## WHAT TO DO:
Your answer should be every line of the records that contains the word "consists", copied as it stands.

## SOURCE MATERIAL:
____
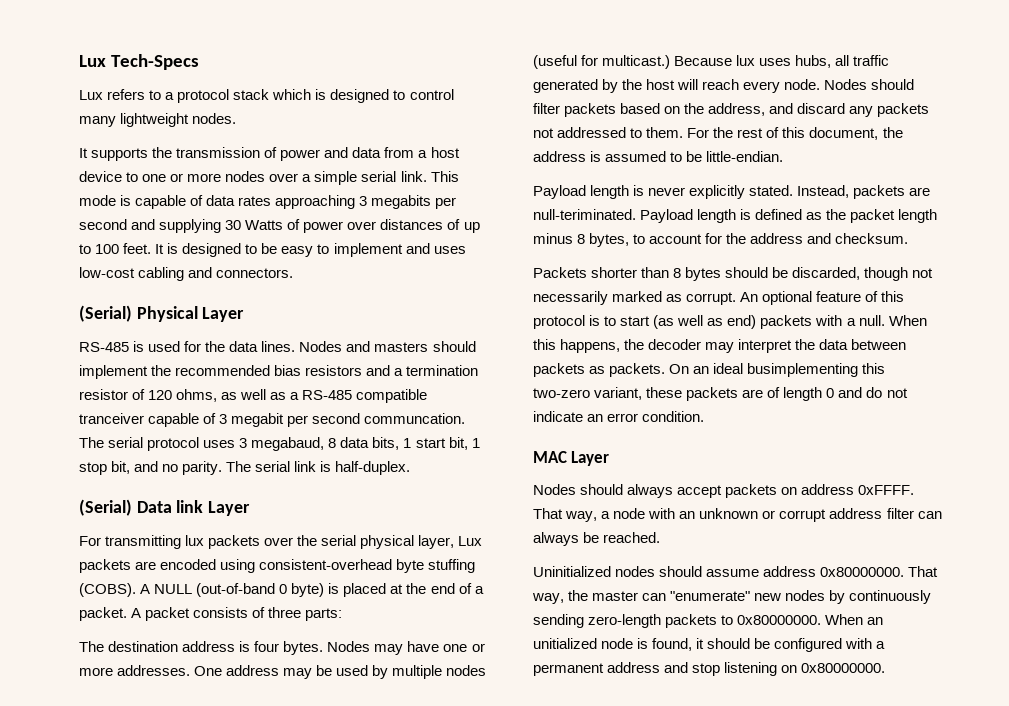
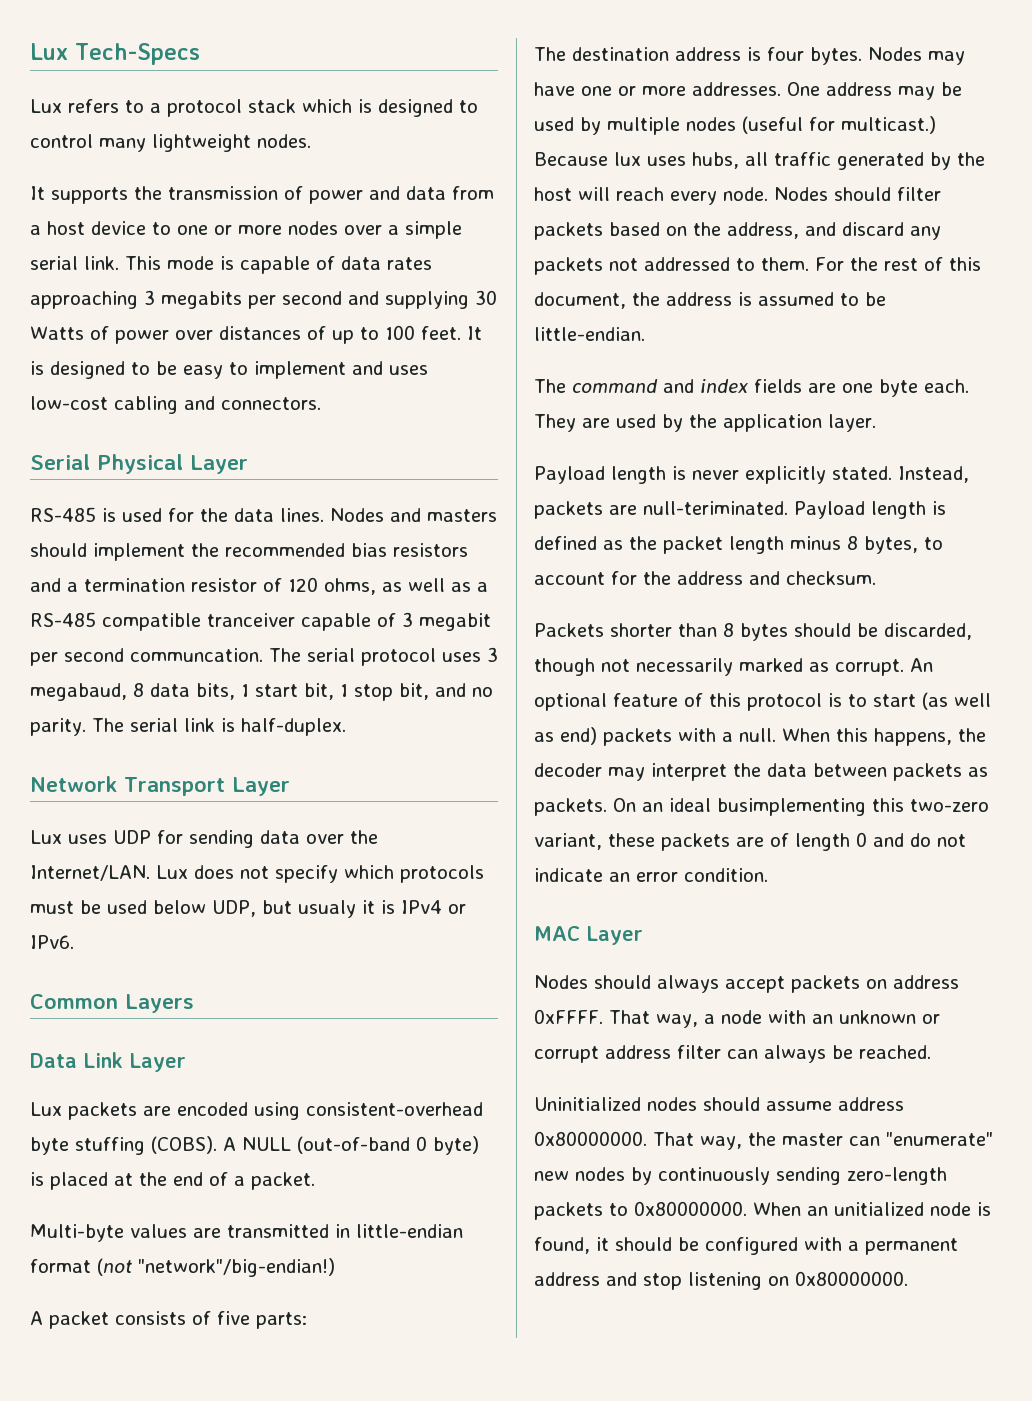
- (Serial) Physical Layer
+ Serial Physical Layer
- (Serial) Data link Layer
- For transmitting lux packets over the serial physical layer, Lux packets are encoded using consistent-overhead byte stuffing (COBS).
+ Network Transport Layer
+ Lux uses UDP for sending data over the Internet/LAN. Lux does not specify which protocols must be used below UDP, but usualy it is IPv4 or IPv6.
+ Common Layers
+ Data Link Layer
+ Lux packets are encoded using consistent-overhead byte stuffing (COBS).
- A NULL (out-of-band 0 byte) is placed at the end of a packet. A packet consists of three parts:
+ A NULL (out-of-band 0 byte) is placed at the end of a packet.
+ Multi-byte values are transmitted in little-endian format (not "network"/big-endian!)
+ A packet consists of five parts:
+ The command and index fields are one byte each. They are used by the application layer.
____
## ANSWER SPACE:
- A NULL (out-of-band 0 byte) is placed at the end of a packet. A packet consists of three parts:
+ A packet consists of five parts:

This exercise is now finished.